#### Material supplied

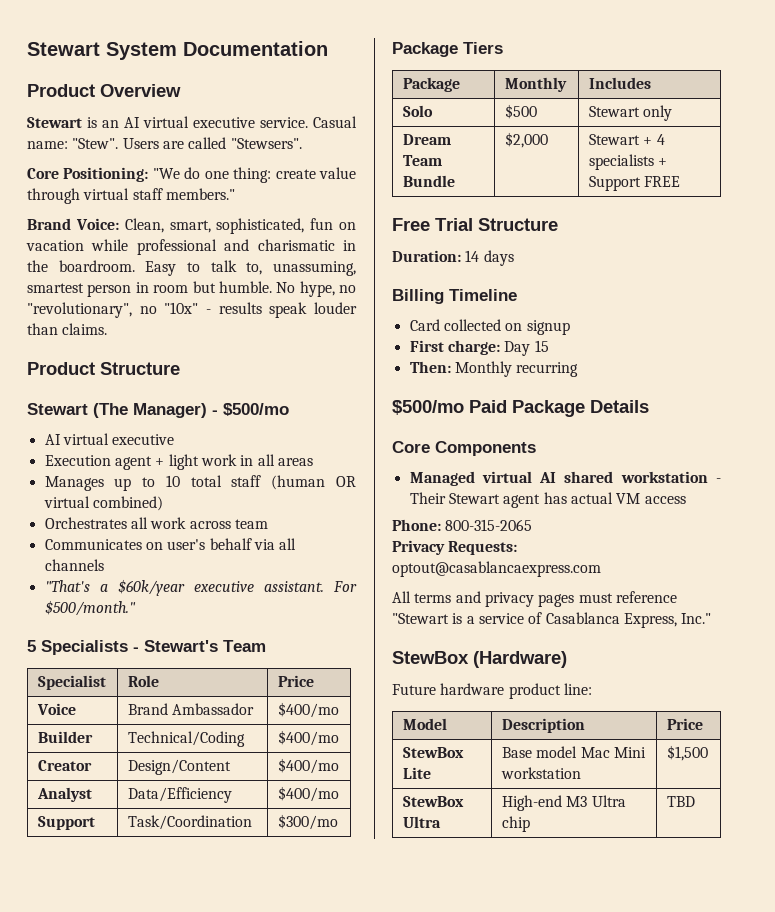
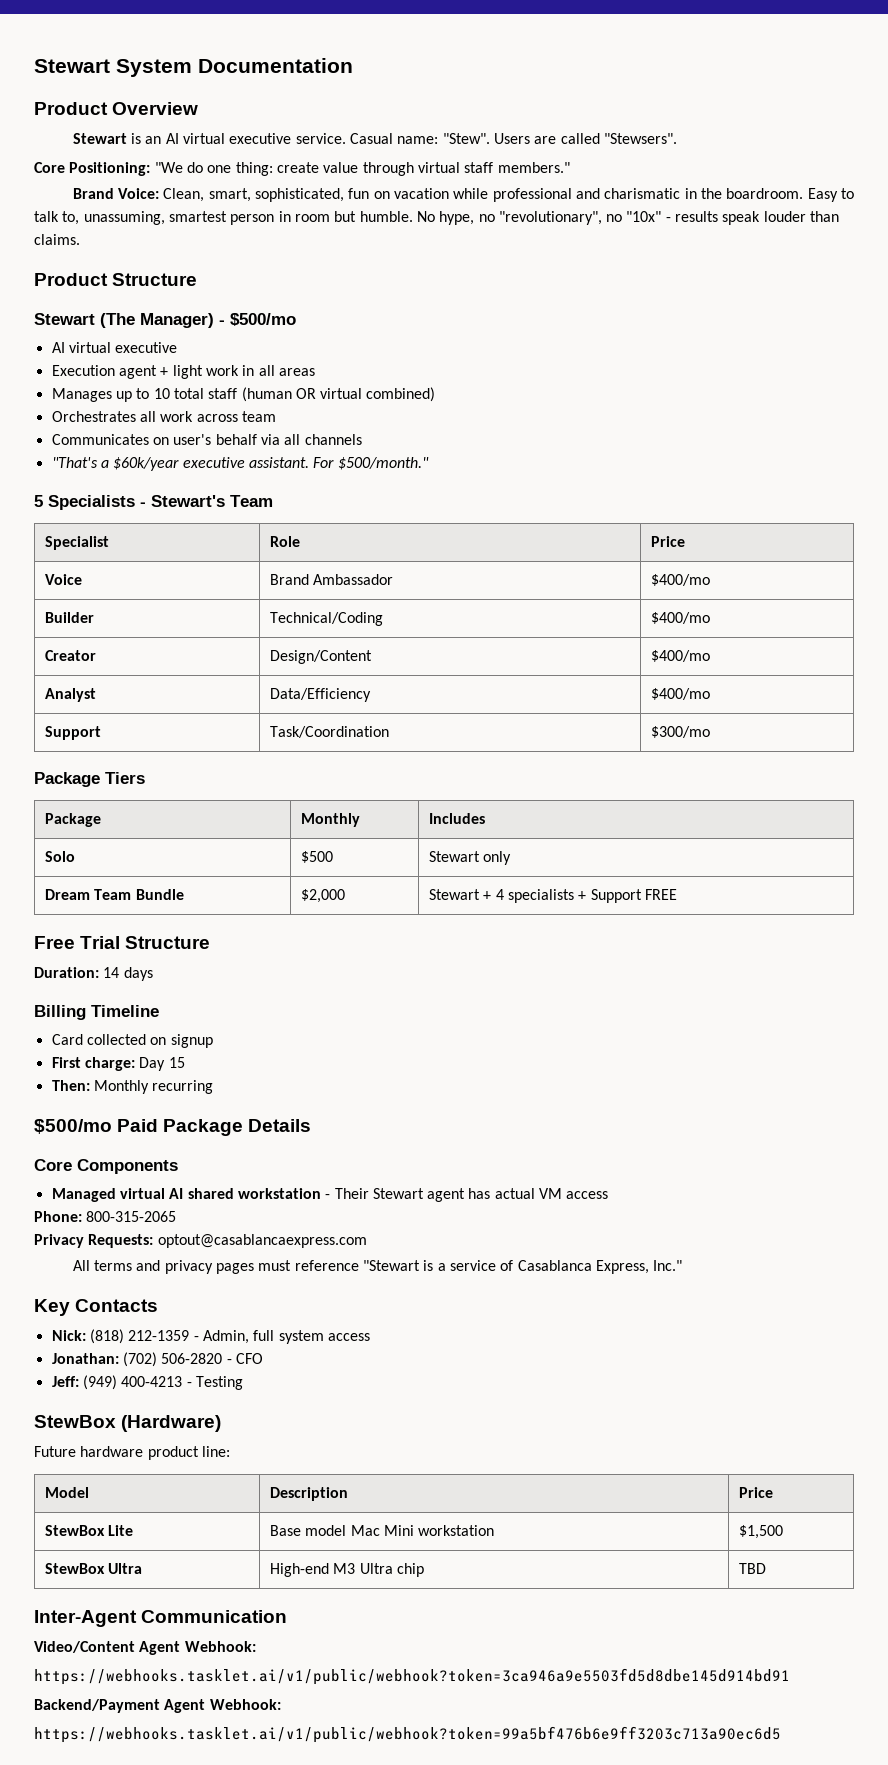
+ Key Contacts
+ Nick: (818) 212-1359 - Admin, full system access
+ Jonathan: (702) 506-2820 - CFO
+ Jeff: (949) 400-4213 - Testing
+ Inter-Agent Communication
+ Video/Content Agent Webhook:
+ https://webhooks.tasklet.ai/v1/public/webhook?token=3ca946a9e5503fd5d8dbe145d914bd91
+ Backend/Payment Agent Webhook:
+ https://webhooks.tasklet.ai/v1/public/webhook?token=99a5bf476b6e9ff3203c713a90ec6d5

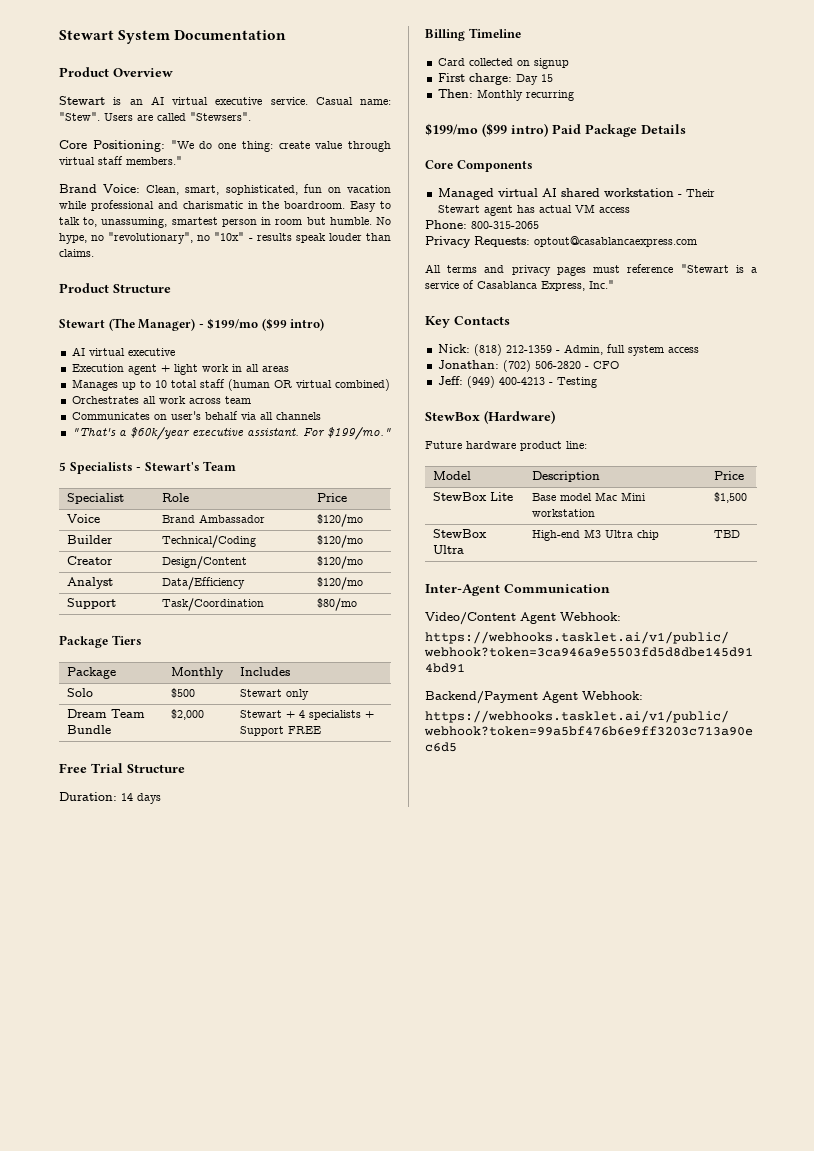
- Stewart (The Manager) - $500/mo
+ Stewart (The Manager) - $199/mo ($99 intro)
- For $500/month."
+ For $199/mo."
- Voice | Brand Ambassador | $400/mo
+ Voice | Brand Ambassador | $120/mo
- Builder | Technical/Coding | $400/mo
+ Builder | Technical/Coding | $120/mo
- Creator | Design/Content | $400/mo
+ Creator | Design/Content | $120/mo
- Analyst | Data/Efficiency | $400/mo
+ Analyst | Data/Efficiency | $120/mo
- Support | Task/Coordination | $300/mo
+ Support | Task/Coordination | $80/mo
- $500/mo Paid Package Details
+ $199/mo ($99 intro) Paid Package Details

########

• _What to produce_: Which lines in the records above contain the string "Content"? Copy each one.

• _Output of the task_:
+ Video/Content Agent Webhook:
- Creator | Design/Content | $400/mo
+ Creator | Design/Content | $120/mo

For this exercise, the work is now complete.